Velero integration for Grafana Cloud

Velero is an open-source tool that helps backup and migrate Kubernetes cluster resources and persistent volumes. It allows you to create backups of your Kubernetes objects and restore them in case of disasters or when moving to a different environment. Velero provides a simple and reliable way to protect your Kubernetes applications and data, ensuring continuity and portability across various platforms.

This integration supports Velero 1.13+ and Kubernetes 1.16+

This integration includes 4 useful alerts and 3 pre-built dashboards to help monitor and visualize Velero metrics and logs.

Before you begin

1. Check pre-requisites specific to the Velero integration

Metrics

Velero exposes a Prometheus metrics endpoint, /metrics, on Velero containers by default.

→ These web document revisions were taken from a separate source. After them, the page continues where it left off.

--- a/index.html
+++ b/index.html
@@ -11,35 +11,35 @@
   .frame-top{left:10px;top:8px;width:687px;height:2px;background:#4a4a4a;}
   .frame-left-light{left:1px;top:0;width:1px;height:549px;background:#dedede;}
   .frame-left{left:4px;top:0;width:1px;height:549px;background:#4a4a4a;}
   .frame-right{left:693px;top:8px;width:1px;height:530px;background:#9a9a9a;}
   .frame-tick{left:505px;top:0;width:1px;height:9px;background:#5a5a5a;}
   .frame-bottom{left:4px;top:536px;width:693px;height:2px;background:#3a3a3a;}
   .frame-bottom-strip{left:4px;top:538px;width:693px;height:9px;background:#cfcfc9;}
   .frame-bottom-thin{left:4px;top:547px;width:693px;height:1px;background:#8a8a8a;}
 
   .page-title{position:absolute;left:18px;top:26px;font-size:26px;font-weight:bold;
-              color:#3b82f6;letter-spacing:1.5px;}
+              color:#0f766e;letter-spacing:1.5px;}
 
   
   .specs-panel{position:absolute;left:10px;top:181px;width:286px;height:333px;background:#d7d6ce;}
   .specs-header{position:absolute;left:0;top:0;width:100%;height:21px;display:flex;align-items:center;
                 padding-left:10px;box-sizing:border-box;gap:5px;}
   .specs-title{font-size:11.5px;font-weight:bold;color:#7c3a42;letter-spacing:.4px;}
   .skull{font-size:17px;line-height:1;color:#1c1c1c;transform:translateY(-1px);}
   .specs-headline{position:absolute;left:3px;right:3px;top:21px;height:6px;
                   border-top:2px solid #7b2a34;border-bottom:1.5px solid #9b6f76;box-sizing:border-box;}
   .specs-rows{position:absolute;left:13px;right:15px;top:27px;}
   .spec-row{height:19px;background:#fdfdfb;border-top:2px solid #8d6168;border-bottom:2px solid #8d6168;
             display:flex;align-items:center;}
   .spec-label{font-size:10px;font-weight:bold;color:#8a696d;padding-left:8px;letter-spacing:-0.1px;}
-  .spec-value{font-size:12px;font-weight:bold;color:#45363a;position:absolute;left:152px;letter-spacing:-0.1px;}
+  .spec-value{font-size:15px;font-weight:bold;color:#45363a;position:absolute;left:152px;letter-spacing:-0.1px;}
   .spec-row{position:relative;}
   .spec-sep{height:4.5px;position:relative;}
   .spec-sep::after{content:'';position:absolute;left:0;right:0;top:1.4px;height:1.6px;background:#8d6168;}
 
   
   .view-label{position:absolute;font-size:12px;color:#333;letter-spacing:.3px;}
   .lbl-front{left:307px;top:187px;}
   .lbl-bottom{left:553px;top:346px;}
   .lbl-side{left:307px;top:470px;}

You can verify that this endpoint is enabled by running the following commands:

kubectl port-forward -n <namespace> <name-of-velero-pod> 8085:8085 &
curl http://localhost:8085/metrics

Logs

By default, Velero sends logs to stdout.

You can verify this by running the following command:

kubectl logs -n <namespace> <name-of-velero-pod>

2. Configuration & Installation

Kubernetes Monitoring Helm chart configuration

To use this integration, modify your Kubernetes Monitoring Helm chart deployment with these configuration snippets. Metrics snippet

Copy the following and add to the .extraConfig value of the Kubernetes Monitoring Helm chart.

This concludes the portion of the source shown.